====== DATA SUPPLIED ======

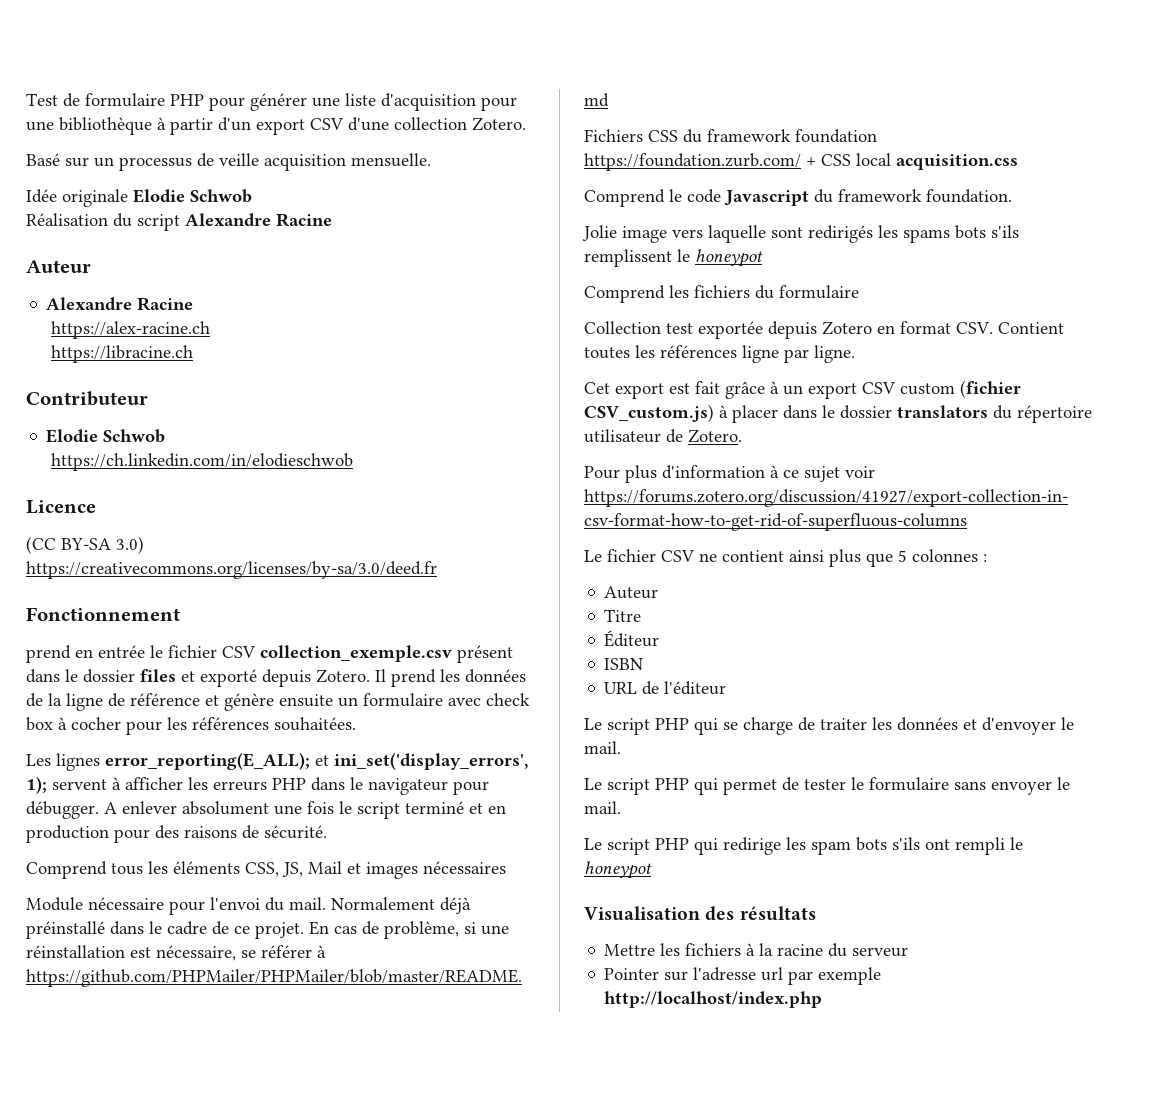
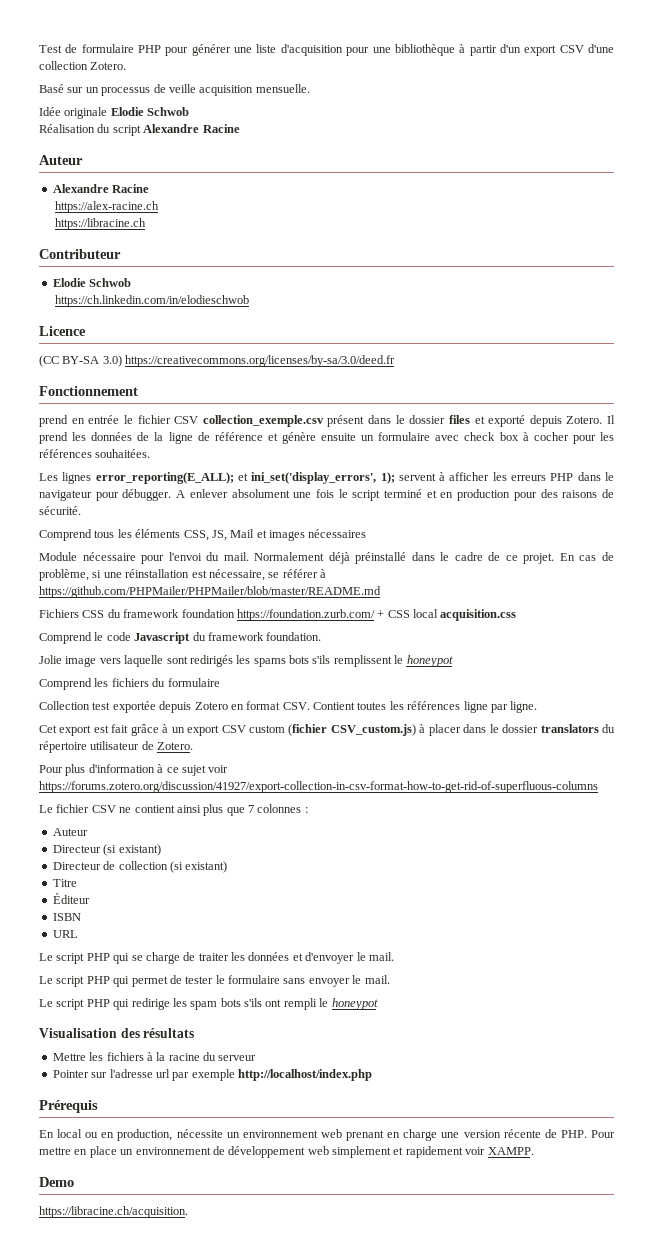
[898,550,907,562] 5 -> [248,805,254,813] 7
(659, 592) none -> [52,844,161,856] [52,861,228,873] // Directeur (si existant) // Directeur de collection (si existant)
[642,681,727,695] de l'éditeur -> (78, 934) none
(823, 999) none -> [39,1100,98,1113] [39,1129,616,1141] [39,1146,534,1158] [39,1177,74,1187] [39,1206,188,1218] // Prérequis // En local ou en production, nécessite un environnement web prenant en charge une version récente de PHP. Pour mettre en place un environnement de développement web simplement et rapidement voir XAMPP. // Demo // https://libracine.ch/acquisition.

======
====== DATA SUPPLIED ======

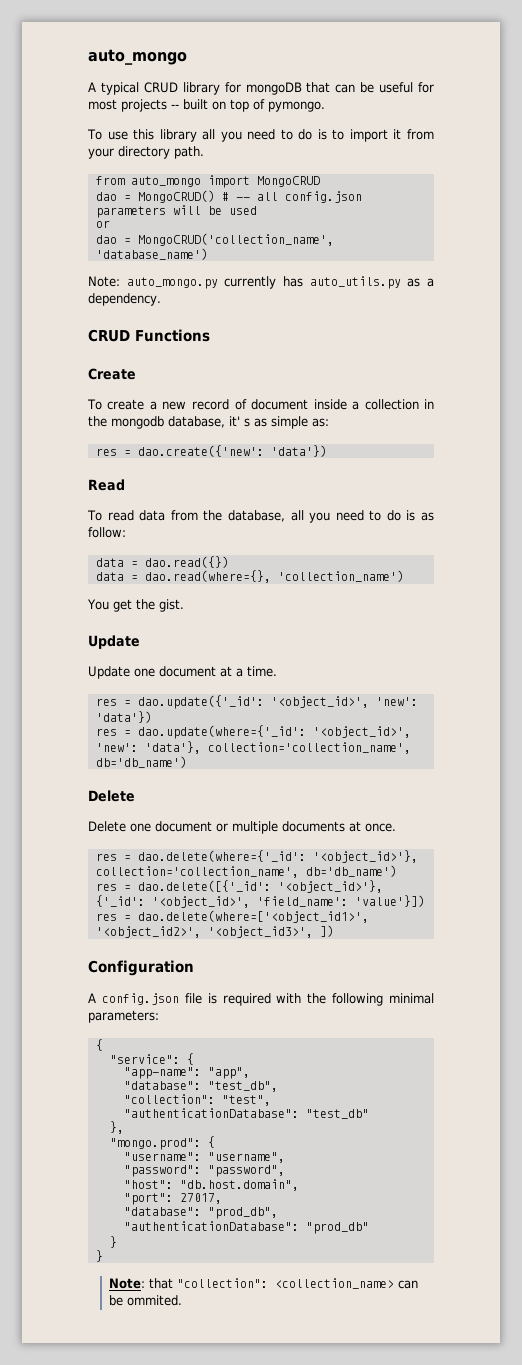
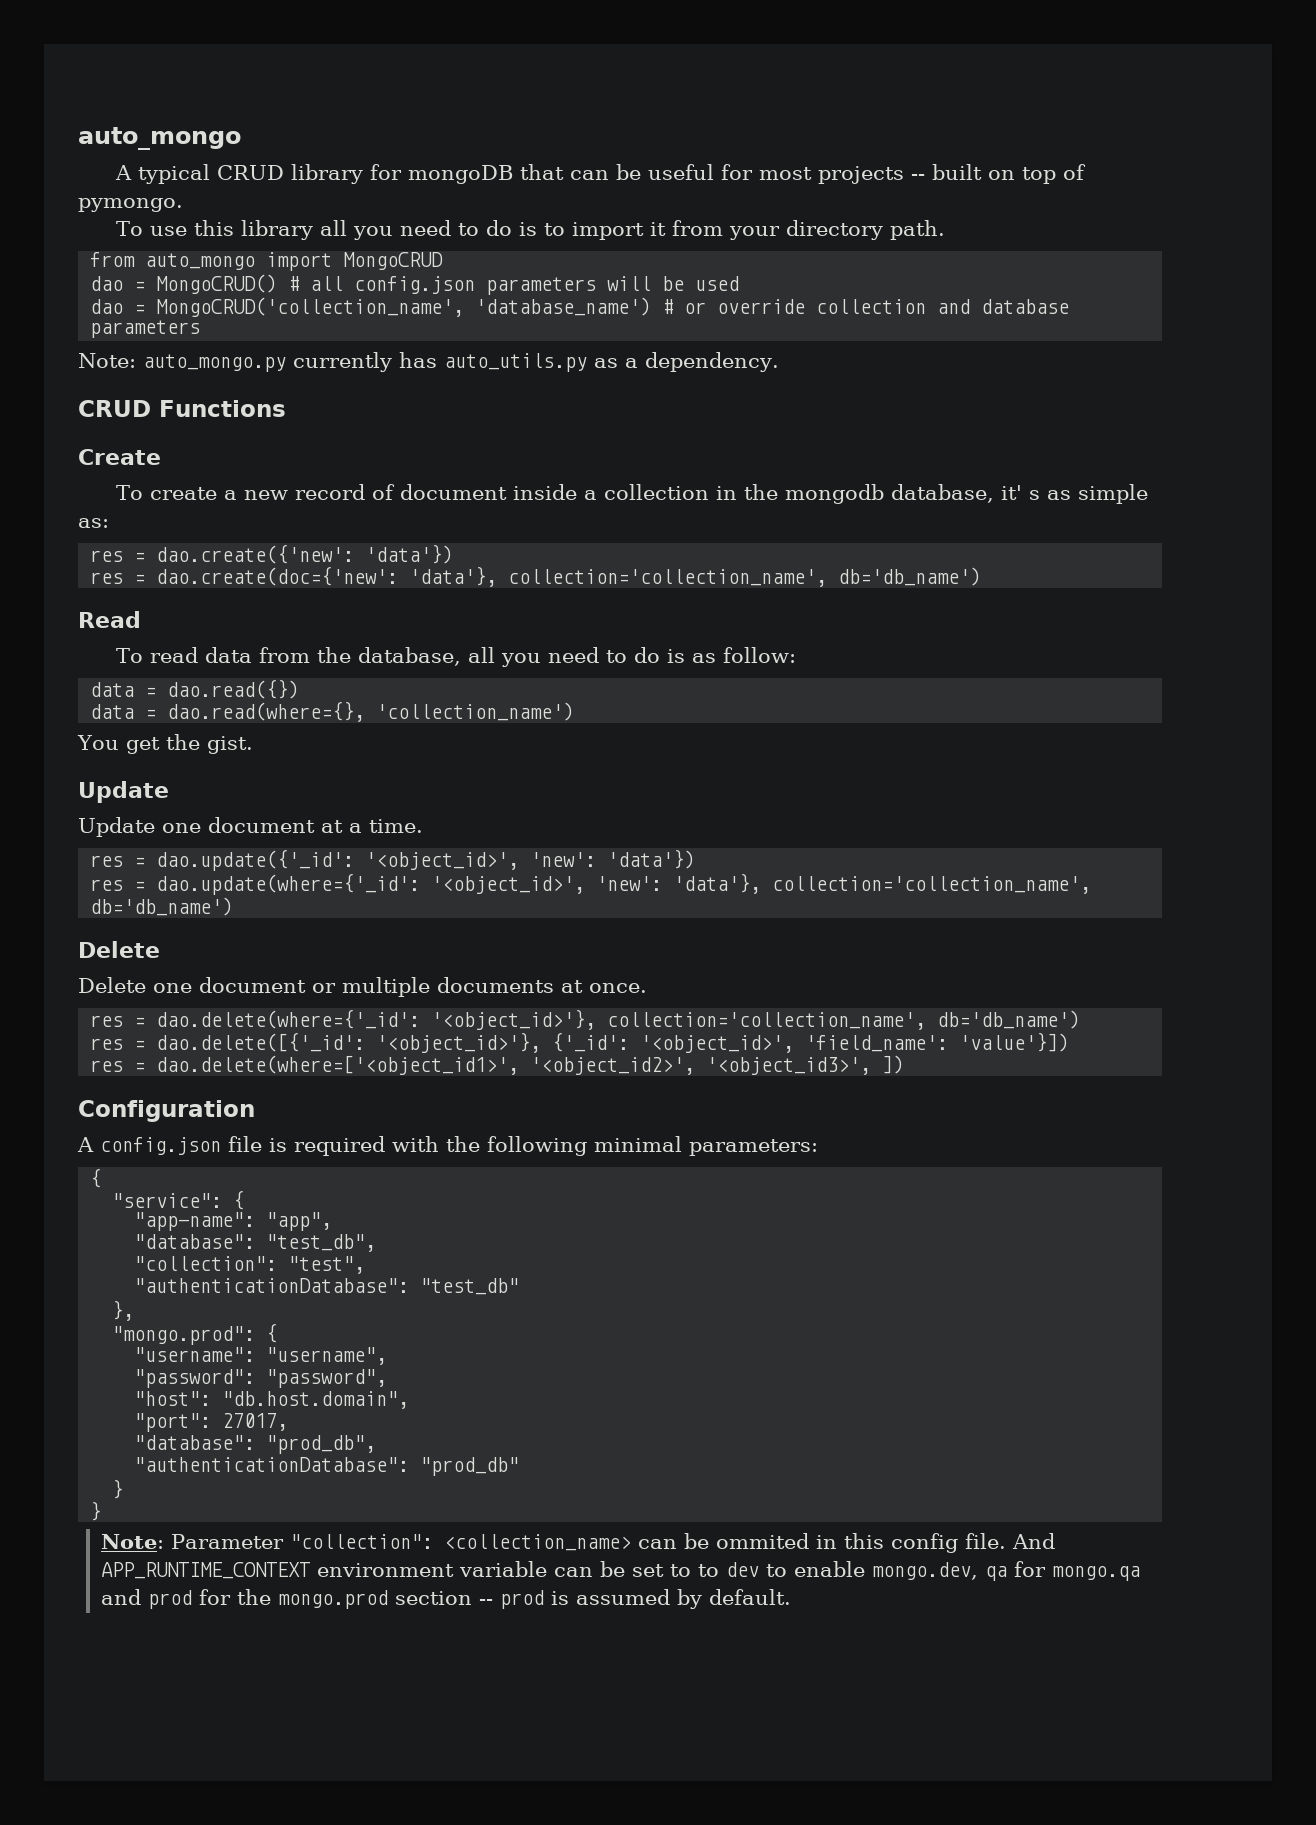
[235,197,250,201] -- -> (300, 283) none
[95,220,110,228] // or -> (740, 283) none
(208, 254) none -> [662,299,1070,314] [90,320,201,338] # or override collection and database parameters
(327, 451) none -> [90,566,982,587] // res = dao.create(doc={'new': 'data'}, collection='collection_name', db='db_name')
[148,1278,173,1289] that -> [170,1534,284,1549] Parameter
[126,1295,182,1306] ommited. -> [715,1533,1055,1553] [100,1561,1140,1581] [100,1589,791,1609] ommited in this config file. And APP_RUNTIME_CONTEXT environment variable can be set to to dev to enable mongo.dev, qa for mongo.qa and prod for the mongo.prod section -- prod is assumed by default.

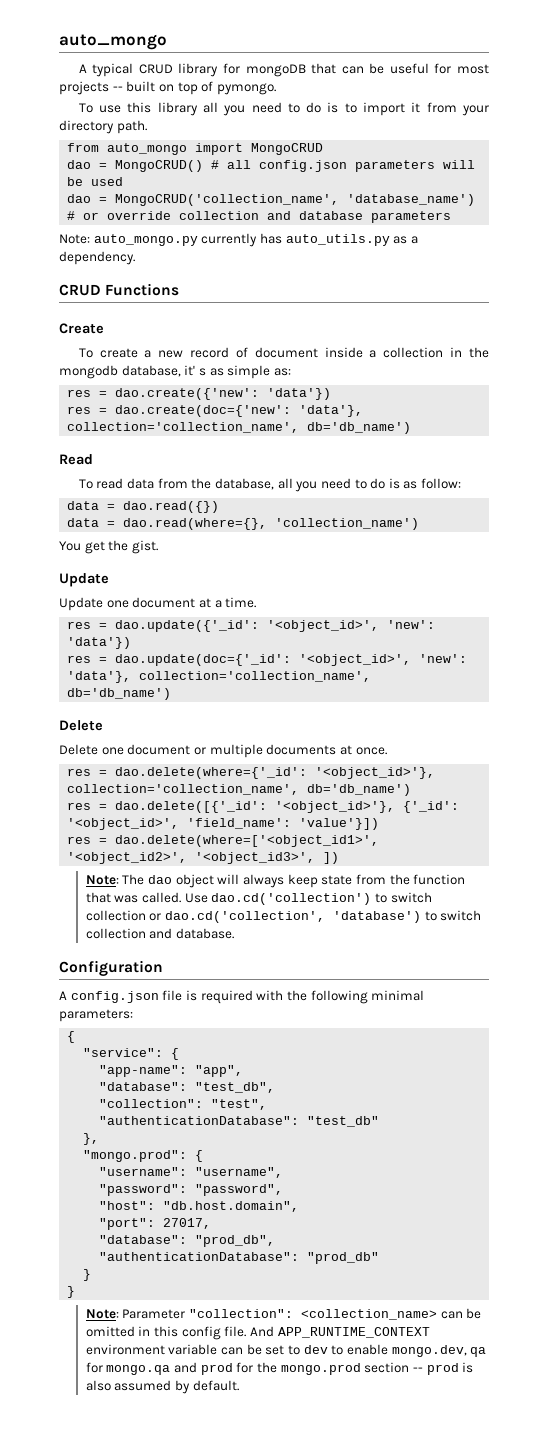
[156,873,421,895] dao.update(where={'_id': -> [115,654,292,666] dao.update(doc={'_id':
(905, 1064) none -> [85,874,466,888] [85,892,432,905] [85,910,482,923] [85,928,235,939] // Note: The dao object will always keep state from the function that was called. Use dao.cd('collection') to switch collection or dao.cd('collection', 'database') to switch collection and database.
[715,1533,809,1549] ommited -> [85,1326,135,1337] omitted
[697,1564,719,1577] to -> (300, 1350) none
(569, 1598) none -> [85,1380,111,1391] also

======
====== DATA SUPPLIED ======

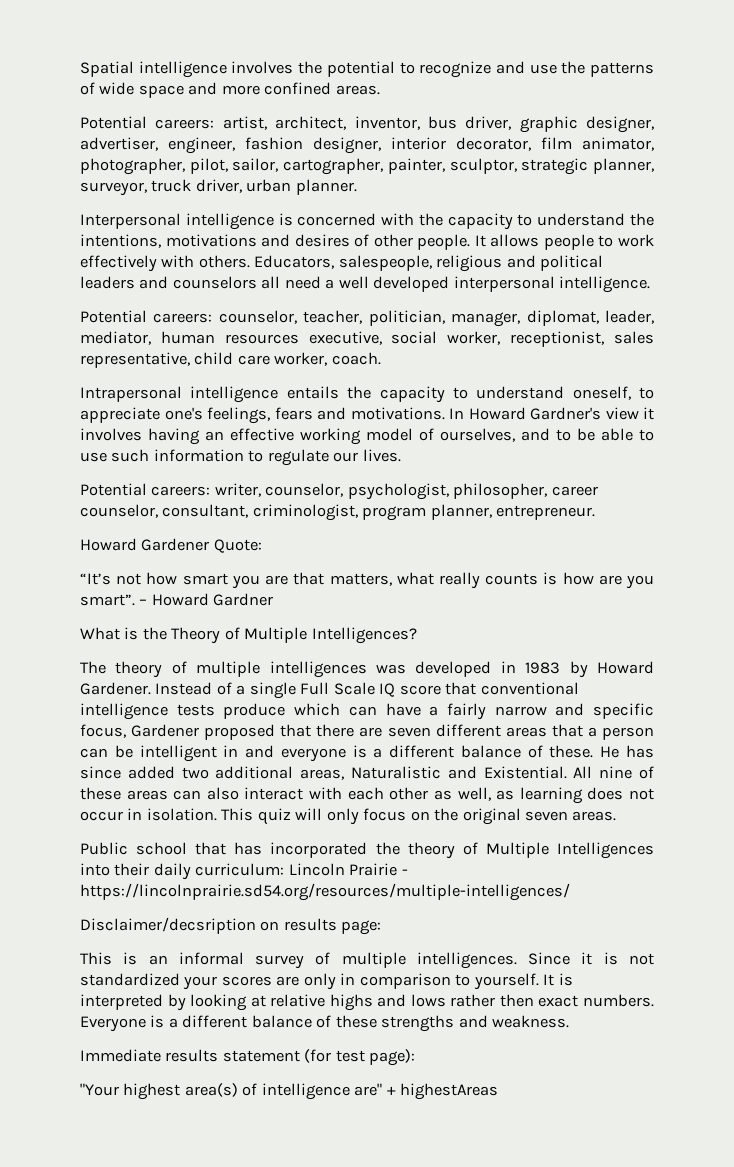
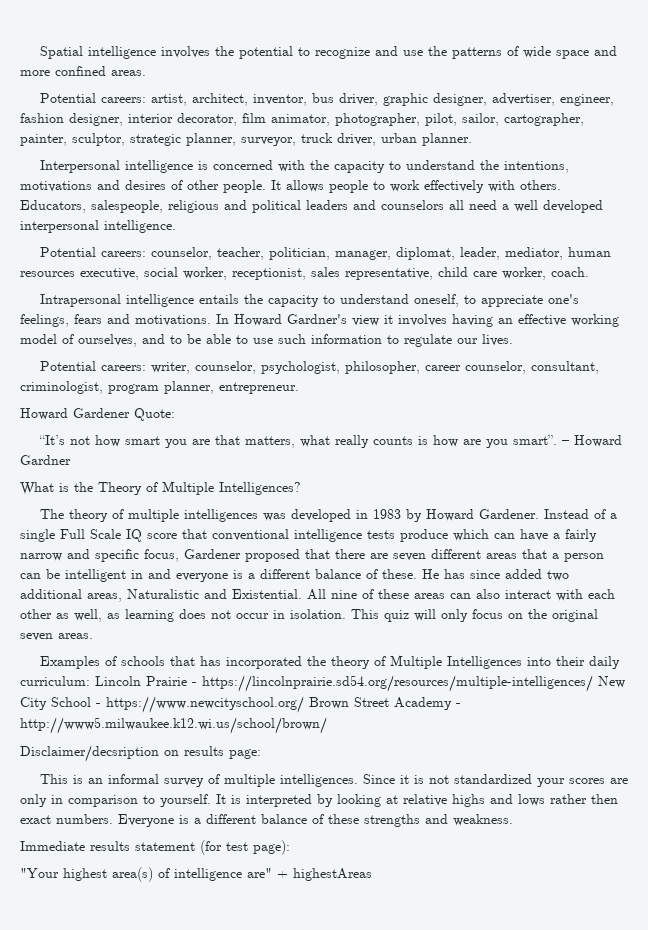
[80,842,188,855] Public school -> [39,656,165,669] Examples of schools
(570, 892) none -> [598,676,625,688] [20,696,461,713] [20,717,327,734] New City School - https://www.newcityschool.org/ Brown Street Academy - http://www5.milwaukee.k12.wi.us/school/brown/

======

* ACTIVITY
After locating the line holding "[898,550,907,562] 5 -> [248,805,254,813] 7" above, output exactly that line and every line after it through the line holding "[642,681,727,695] de l'éditeur". Include nothing else.

* EXPECTED ANSWER
[898,550,907,562] 5 -> [248,805,254,813] 7
(659, 592) none -> [52,844,161,856] [52,861,228,873] // Directeur (si existant) // Directeur de collection (si existant)
[642,681,727,695] de l'éditeur -> (78, 934) none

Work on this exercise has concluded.